(Montréal) Les 200 travailleurs et travailleuses de Sucre Lantic ont voté samedi matin à 98 % pour un mandat de grève générale illimitée, lors d’une assemblée générale qui s’est tenue à Montréal.

Daphné Lacasse La Presse Canadienne

Après 21 séances de négociation, et devant la volonté de leur employeur de recourir à la sous-traitance, les employés de l’unique usine de raffinage de sucre au Québec sont prêts à augmenter la pression, selon un communiqué.

« Depuis plusieurs années, le recours à la sous-traitance s’est accentué de façon notable à l’usine. Alors qu’on était censé, cette semaine, discuter sérieusement de cet aspect, qui est le principal enjeu à la table de négociation, l’employeur nous est plutôt revenu en proposant le statu quo. Ça ne passe tout simplement pas », précise Benoît Desrosiers, président du Syndicat des travailleuses et des travailleurs de Sucre Lantic-CSN.

Les travailleuses et travailleurs prévoient déclencher la grève au moment jugé opportun. Cela dit, trois journées de négociations sont prévues la semaine prochaine.

Les discussions portant sur les aspects monétaires n’ont pas encore commencé. Le recours à la sous-traitance est l’enjeu qui a amené les travailleurs et travailleuses à voter en faveur de ce mandat de grève selon la secrétaire générale de la Fédération du commerce de la CSN, Nancy Mathieu.

Le syndicat dénonce aussi que certains types d’emplois vacants ne sont pas remplacés par un travailleur ou une travailleuse de l’usine, mais délégués à la sous-traitance.

« Encore une fois, on se fait gruger sur nos droits et nos emplois conventionnés […] on veut garder nos emplois, ils sont bien rémunérés », souligne Mme Mathieu en entrevue à La Presse Canadienne.

L’un des enjeux également soulevés avec le recours à la sous-traitance concerne certains désagréments liés à la formation en santé et en sécurité.

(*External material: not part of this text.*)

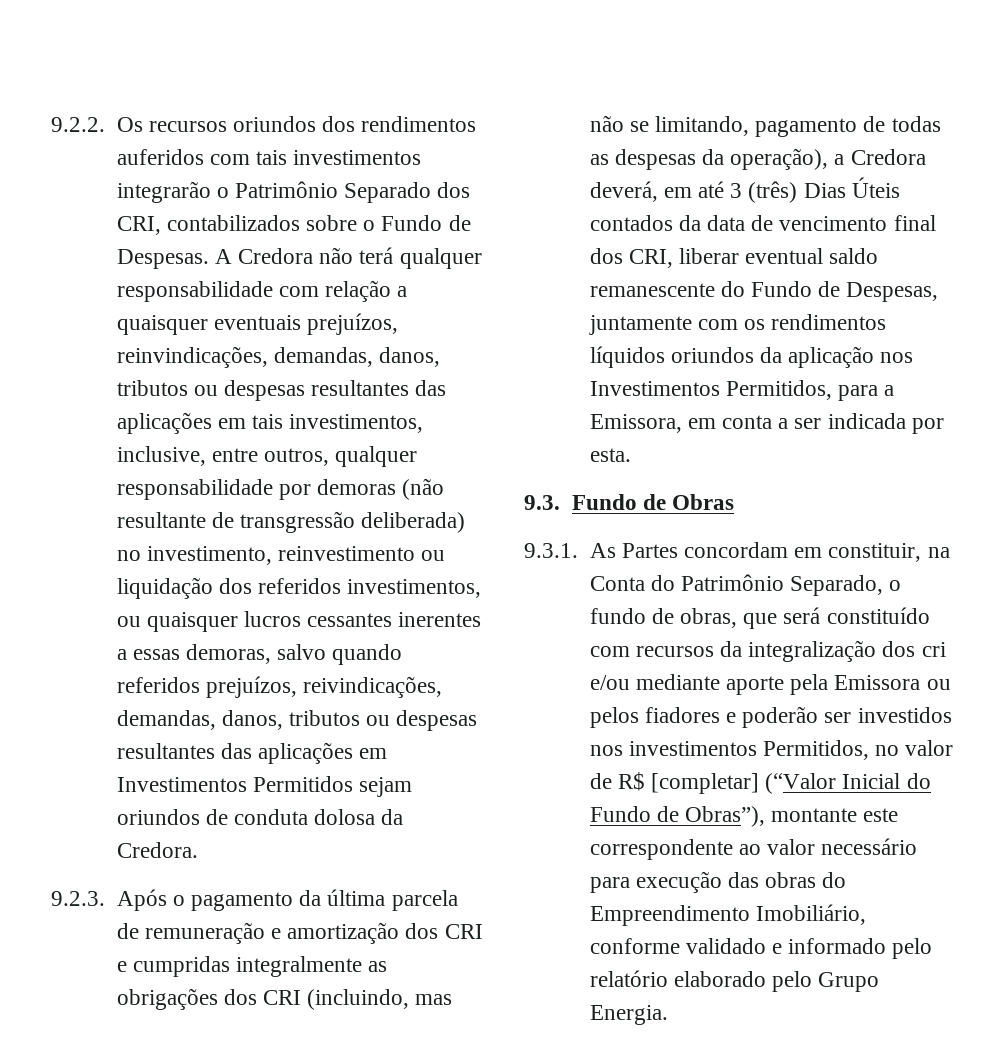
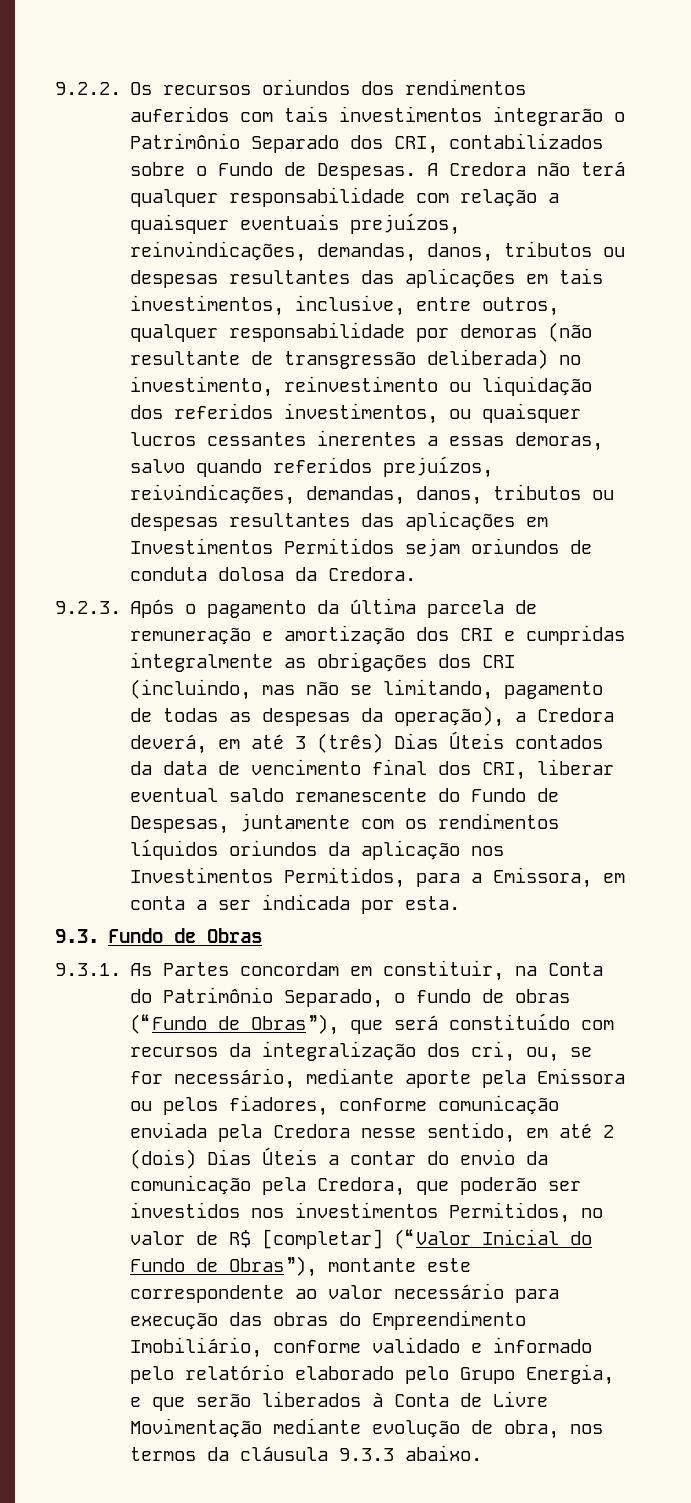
- 9.3.1. As Partes concordam em constituir, na Conta do Patrimônio Separado, o fundo de obras, que será constituído com recursos da integralização dos cri e/ou mediante aporte pela Emissora ou pelos fiadores e poderão ser investidos nos investimentos Permitidos, no valor de R$ [completar] (“Valor Inicial do Fundo de Obras”), montante este correspondente ao valor necessário para execução das obras do Empreendimento Imobiliário, conforme validado e informado pelo relatório elaborado pelo Grupo Energia.
+ 9.3.1. As Partes concordam em constituir, na Conta do Patrimônio Separado, o fundo de obras (“Fundo de Obras”), que será constituído com recursos da integralização dos cri, ou, se for necessário, mediante aporte pela Emissora ou pelos fiadores, conforme comunicação enviada pela Credora nesse sentido, em até 2 (dois) Dias Úteis a contar do envio da comunicação pela Credora, que poderão ser investidos nos investimentos Permitidos, no valor de R$ [completar] (“Valor Inicial do Fundo de Obras”), montante este correspondente ao valor necessário para execução das obras do Empreendimento Imobiliário, conforme validado e informado pelo relatório elaborado pelo Grupo Energia, e que serão liberados à Conta de Livre Movimentação mediante evolução de obra, nos termos da cláusula 9.3.3 abaixo.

Selon Mme Mathieu, cet enjeu influence les conditions de travail des travailleurs et travailleuses de l’usine, de même que le manque d’expertise, de connaissances et de formation de certaines personnes embauchées en sous-traitance.

« Il y a toujours un enjeu de santé et sécurité évidemment, parce que ce n’est pas toujours les mêmes qui reviennent », déclare Mme Mathieu.

Sucre Lantic est l’un des plus gros raffineurs de sucre au Canada. L’entreprise possède trois usines situées à Vancouver, à Taber en Alberta et à Montréal. Dans le communiqué de presse syndical, Mme Mathieu avait prédit qu’une grève générale illimitée freinerait considérablement le rythme de production. Selon Mme Mathieu, les autres usines ne suffiront pas à pallier la fermeture de l’usine de Montréal. « Sucre Lantic produit non seulement du sucre destiné aux consommateurs par les marchés d’alimentation, mais elle fournit aussi des producteurs tels Heinz ou Barry Callebaut, qui fournit une grande proportion du chocolat en Amérique du Nord. Cette grève pourrait avoir d’importants impacts dans de nombreux secteurs ».

La convention collective est échue depuis mai 2021.

La Presse Canadienne n’a pu joindre la direction de Sucre Lantic pour obtenir ses commentaires.